In January 2012 there was a brief exchange of views, and the core developers forked off to start a new project, Crossroads.io. This was considered a Good Thing by most people since that group were now free to make any redesigns they wanted, while the 0MQ community was free to make software that worked properly.
There's no road map for 0MQ for two reasons. First, we've learned not to make promises. Second, an explicit road map is a good way to block contributors: "oh, that's not on the road map, you can't do it".
The classic design process (which most teams still use) makes the strong assumption that designers know better than users when it comes to deciding on the economics of change. 0MQ was plagued by problems of compatibility, of API complexity, of mission goals that no-one cared about except the core developers. These all led back to that assumption, disproving it. So we removed the assumption and adopted the principle that it's the users who know what they need (in terms of priorities), and how much they're willing to pay for it (in terms of effort to make patches).
It seems most 0MQ users want gradual change, where each change fixes a real problem, and the software is always compatible with itself. So that's the process we use.
One of the results of the 0MQ process is that the libzmq master is highly stable and any errors on it get fixed rapidly. I'd use this for development. We fork off this master to "stabilization" forks, which get progressively stricter about patches. For example, for a stable release we insist on test cases for any fix, whereas we don't do this for the libzmq master.

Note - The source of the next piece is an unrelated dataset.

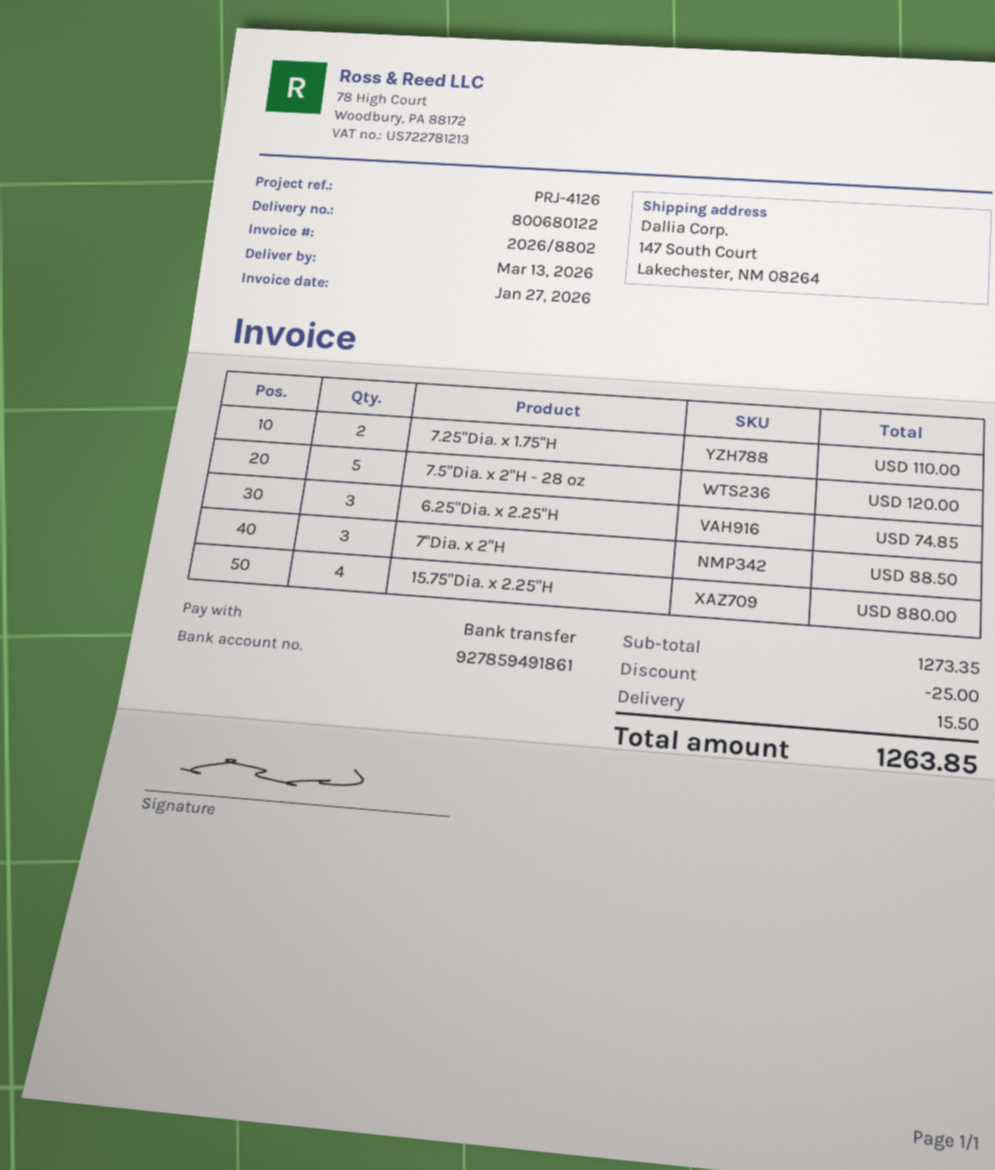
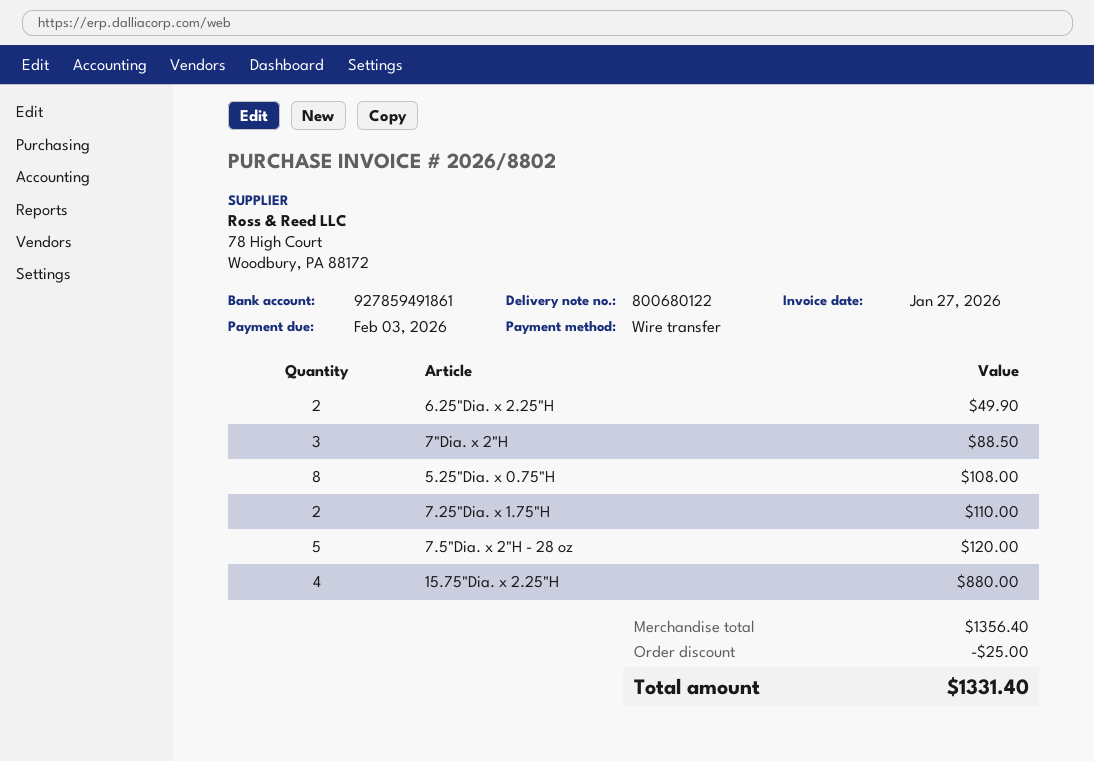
6.25"Dia. x 2.25"H: 3 for 74.85 -> 2 for 49.90
5.25"Dia. x 0.75"H: none -> 8 for 108.00
subtotal: 1273.35 -> 1356.40
shipping: 15.50 -> none
total: 1263.85 -> 1331.40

- The 2.x branch holds version 2.2, and we'll maintain it as long as there are active contributors.
- The 3.0 and 3.1 releases had significant problems and we do not maintain them.
- The 3.x branch holds version 3.2, which we recommend for all new applications. 3.2 adds subscription forwarding, for more efficient pub-sub. It has a cleaner API, socket disconnect and unbind, and many other improvements. It drops SWAP and durable sockets.
- The 4.x branch (a full rewrite) was hugely confusing to users, and we killed it. Martin Sustrik rebooted this in his "nano" project.
- The libzmq master holds the future version 3.3.